Comment vs. String precedence in tree-sitter grammar


#1

In the grammar I’m working on, I have the following situations that I need to match:

function f1() {
  c = 'http://example.com/';
}

function f2() {
  a = 123 // foo;
    ;
}

I’m still lacking the understanding to find an approach that handles both. Concerning this problem, the most relevant parts of grammar.js are:

const PREC = {
  COMMENT: -1
};

// Stolen from the JavaScript/C grammars
comment: $ => token(prec(PREC.COMMENT, choice(
  seq('//', /.*/),
  seq(
    '/*',
    /[^*]*\*+([^/*][^*]*\*+)*/,
    '/'
  )
))),

_char: $ => choice(
  /[^'"\\]/,
  /\\[^"]/
),

string_literal: $ => seq(
  "'",
  optional(seq($._char, repeat1($._char))),
  "'"
),

Keeping PREC.COMMENT at -1 does not work for the comment in f2().

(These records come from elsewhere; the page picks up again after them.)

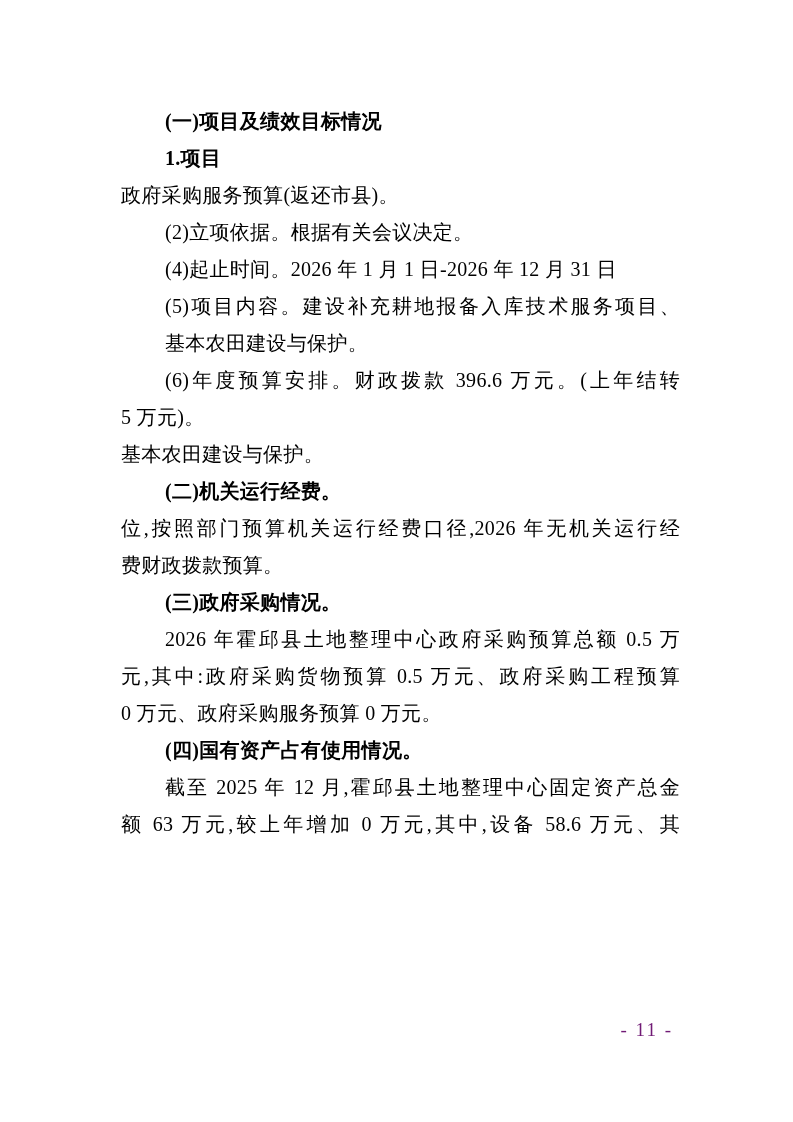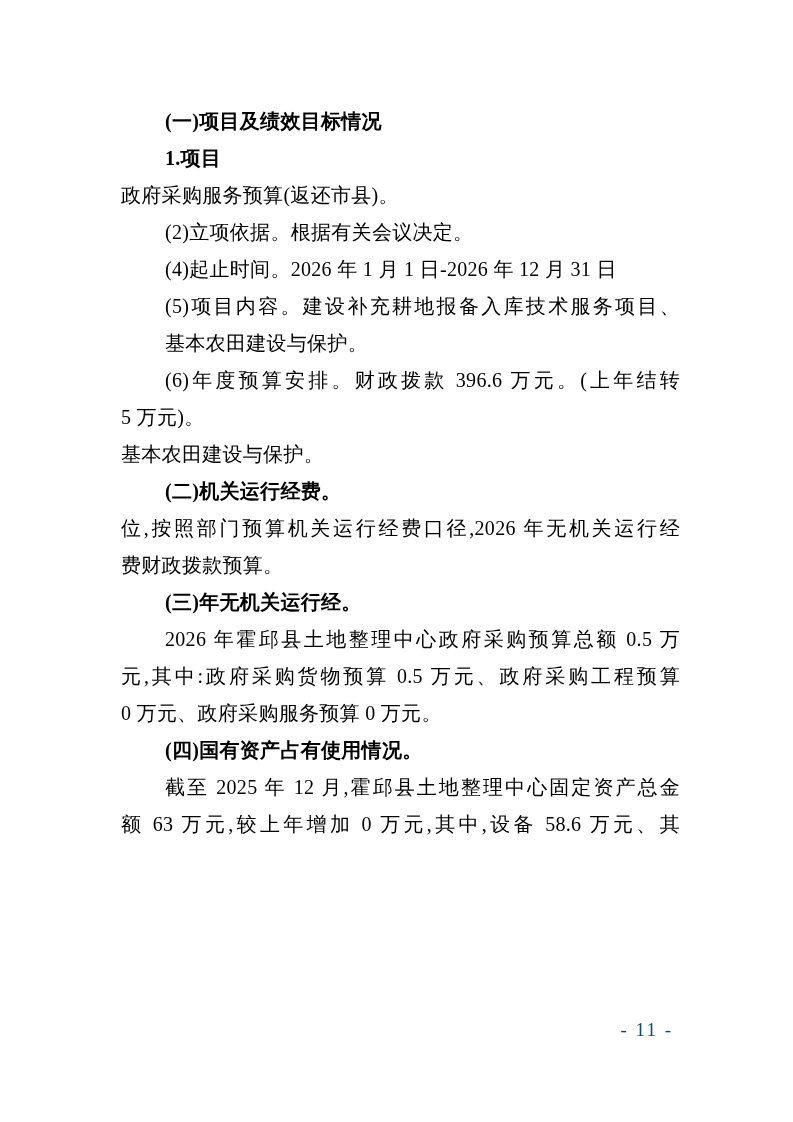--- a/index.html
+++ b/index.html
@@ -66,7 +66,7 @@
     <div class="line b i">(二)机关运行经费。</div>
     <div class="line j">位,按照部门预算机关运行经费口径,2026 年无机关运行经</div>
     <div class="line">费财政拨款预算。</div>
-    <div class="line b i">(三)年无机关运行经。</div>
+    <div class="line b i">(三)政府采购情况。</div>
     <div class="line i j">2026 年霍邱县土地整理中心政府采购预算总额 0.5 万</div>
     <div class="line j">元,其中:政府采购货物预算 0.5 万元、政府采购工程预算</div>
     <div class="line">0 万元、政府采购服务预算 0 万元。</div>

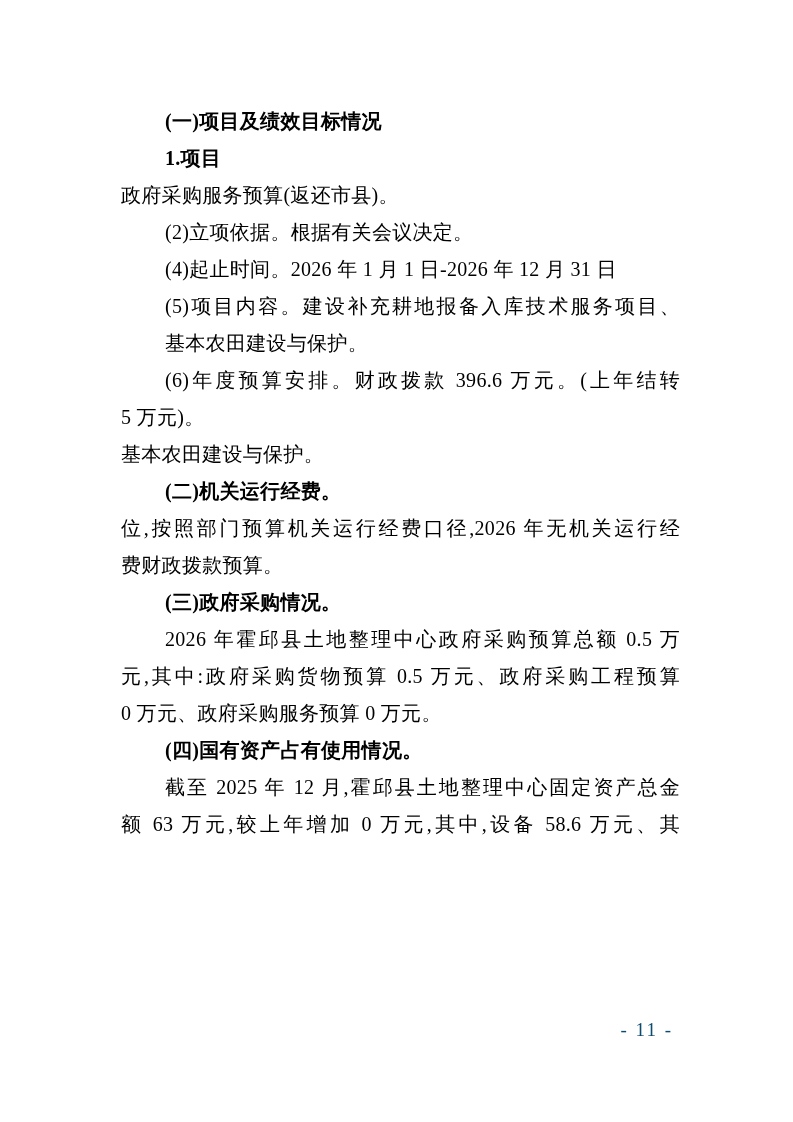--- a/index.html
+++ b/index.html
@@ -45,7 +45,7 @@
     font-size: 19px;
     line-height: 34px;
     letter-spacing: 2px;
-    color: #0c4a6e;
+    color: #701a75;
   }
 </style>
 </head>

Changing it to 1 will break the string in f1(). Wrapping the string_literal defintions in token() will give me the error Symbols inside tokens are not allowed. I assume that prec() must be part of the solution to this, but trying it in different ways in the string_literal and _char functions, I so far didn’t find anything that would work.


#2

If / is a valid string character, I don’t know why it would be matching as a comment. I’d just model it on the JS grammar.


#3

I already tried messing with the JavaScript approach, but that only got me into other problems. E.g. this one:

string_literal: $ => seq(
  "'",
  repeat(choice(
    token.immediate(prec(PREC.STRING, /[^'"\\]+/)),
    $._escape_sequence
  )),
  "'"
),

_escape_sequence: $ => token.immediate(seq('\\', /[^"]/)),

This solves the problem with comments, but introduces a new one with char literals. What syntactically looks like a 1-char string does not have string semantics in this language, but character semantics (i.e. behaves like a number in certain contexts; not a good idea, but that’s how it is). So, the following works for escaped char literals, but for some reason not for unescaped ones:

const PREC = {
  STRING: 2,
  CHAR: 3,
};

string_literal: $ => seq(
  "'",
  repeat(choice(
    token.immediate(prec(PREC.STRING, /[^'"\\]+/)),
    $._escape_sequence
  )),
  "'"
),

char_literal: $ => prec(PREC.CHAR, seq(
  "'",
  choice(
    /[^"'\\]/,
    $._escape_sequence
  ),
  "'"
)),

_escape_sequence: $ => token.immediate(seq('\\', /[^"]/)),

This will recognize the first line in the following function as string_literal, thought the second line is correctly detected as char_literal:

function Run() {
  a = 'a';
  a = '\0';
}

This is all pretty confusing to me. Does this look like a tree-sitter bug that should be reported?


#4

Could you specify a string must have 2 or more characters?


#5

It can also be empty. Anyway, I also tried this, which breaks even more tests for reasons I have no idea about:

string_literal: $ => choice(
  "'",
  seq(
    "'",
    choice(
      token.immediate(prec(PREC.STRING, /[^'"\\]+/)),
      $._escape_sequence
    ),
    repeat1(choice(
      token.immediate(prec(PREC.STRING, /[^'"\\]+/)),
      $._escape_sequence
    )),
    "'"
  )
),

(I’m very thankful for your support here, your instructions elsewhere and linter-tree-sitter.)


#6

I fixed it by fiddling round, but I can’t claim I understood what made it work. The following removes conflicts between strings and chars and keeps comments working as expected.

string_literal: $ => seq(
  "'",
  repeat(choice(
    token.immediate(repeat1(/[^'"\\]/)),
    token.immediate(/\\[^"]/)
  )),
  "'"
),

char_literal: $ => choice(
  /'[^'"\\]'/,
  /'\\[^"]'/
),